Data in this exercise START

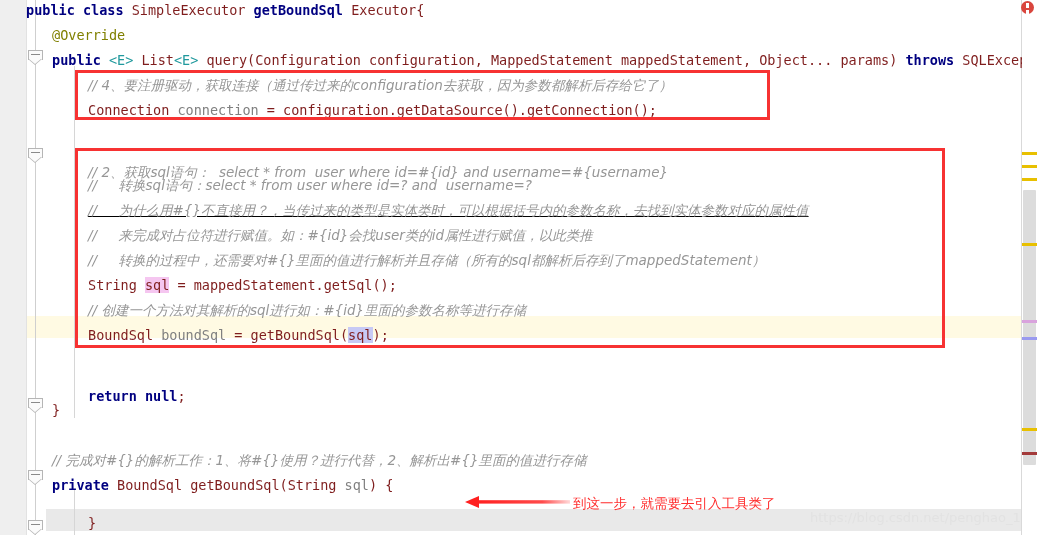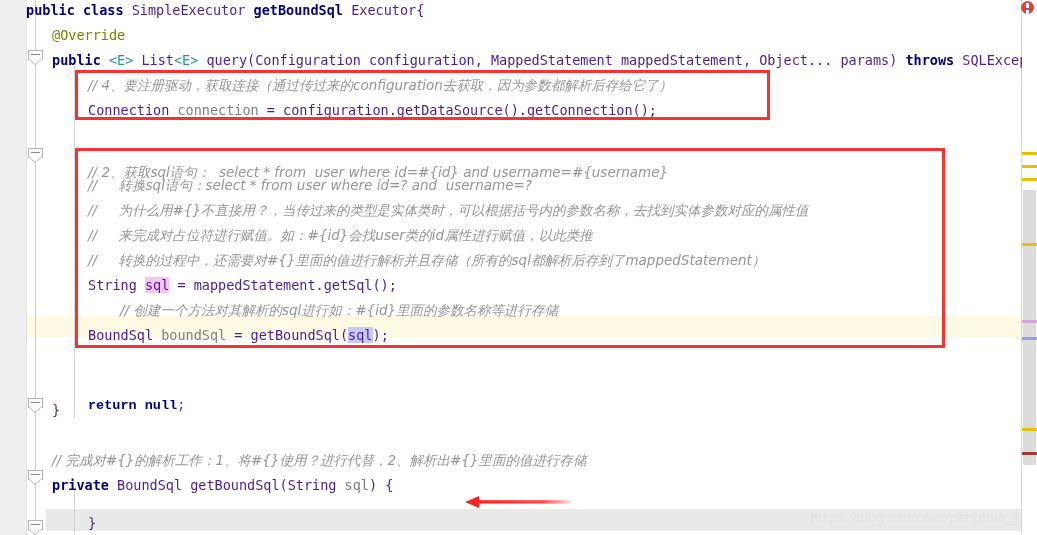"SimpleExecutor" .plain { color: #4c1d95 -> #7f1d1d }
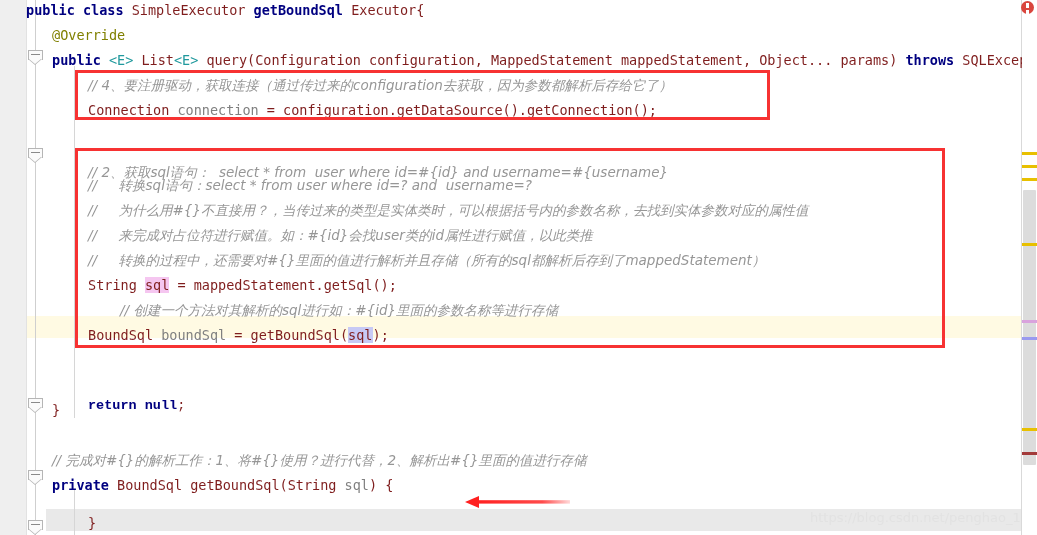"// 为什么用#{}不直接用？，当传过来的类型是实体类时，可以根据括号内的参数名称，去找到实体参数对应的属性值" div.line { text-decoration: none -> underline }
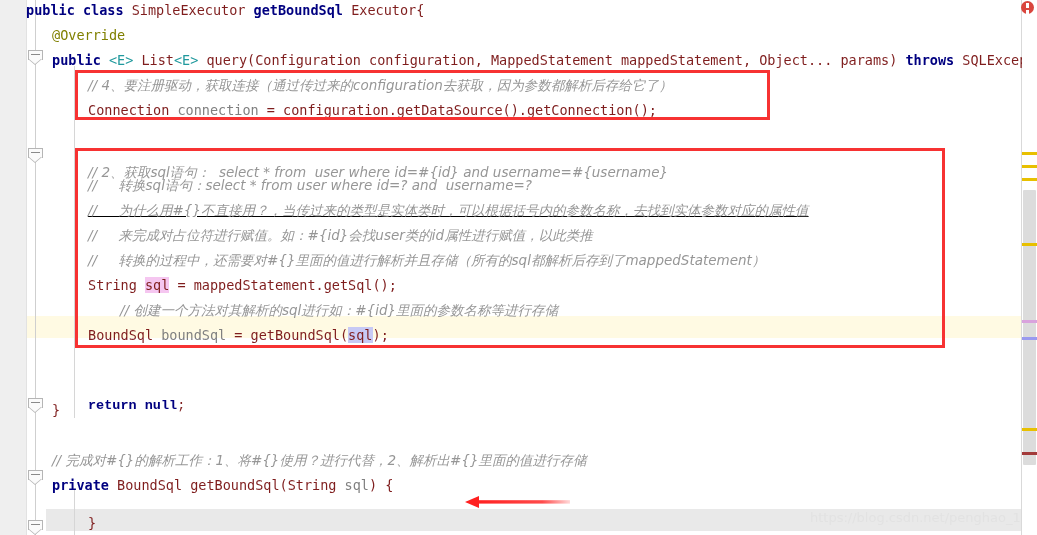"// 创建一个方法对其解析的sql进行如：#{id}里面的参数名称等进行存储" div.line { margin-left: 32px -> none }
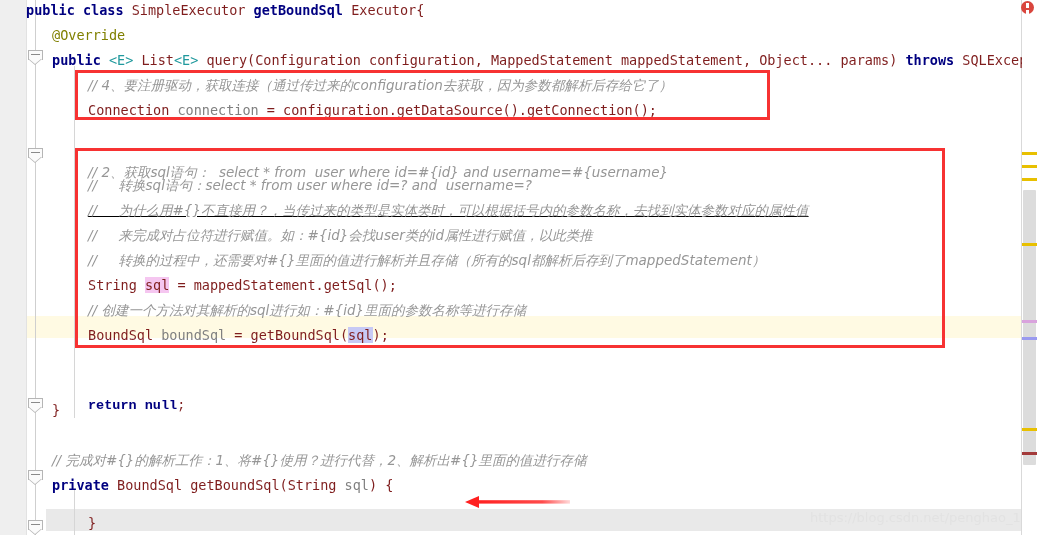"return null;" div.line { font-family: Liberation Mono, monospace -> none; top: 395px -> 386px }
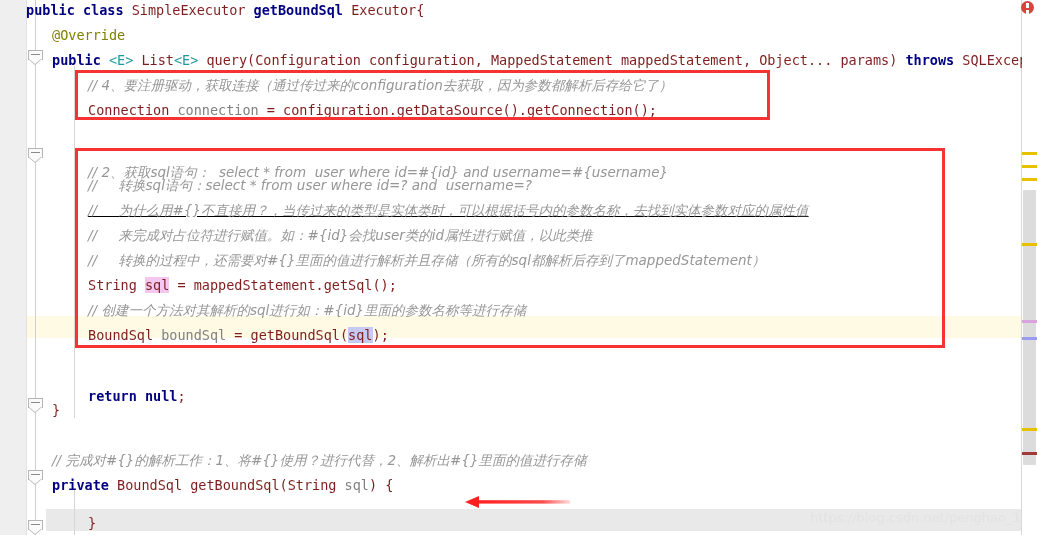"到这一步，就需要去引入工具类了" div.note-text { html: none -> <div>到这一步，就需要去引入工具类了</div> }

Data in this exercise END

Exercise goal: Print every line of the material exactly as written, but drop the pictures.

The answer:
"SimpleExecutor" .plain { color: #4c1d95 -> #7f1d1d }
"// 为什么用#{}不直接用？，当传过来的类型是实体类时，可以根据括号内的参数名称，去找到实体参数对应的属性值" div.line { text-decoration: none -> underline }
"// 创建一个方法对其解析的sql进行如：#{id}里面的参数名称等进行存储" div.line { margin-left: 32px -> none }
"return null;" div.line { font-family: Liberation Mono, monospace -> none; top: 395px -> 386px }
"到这一步，就需要去引入工具类了" div.note-text { html: none -> <div>到这一步，就需要去引入工具类了</div> }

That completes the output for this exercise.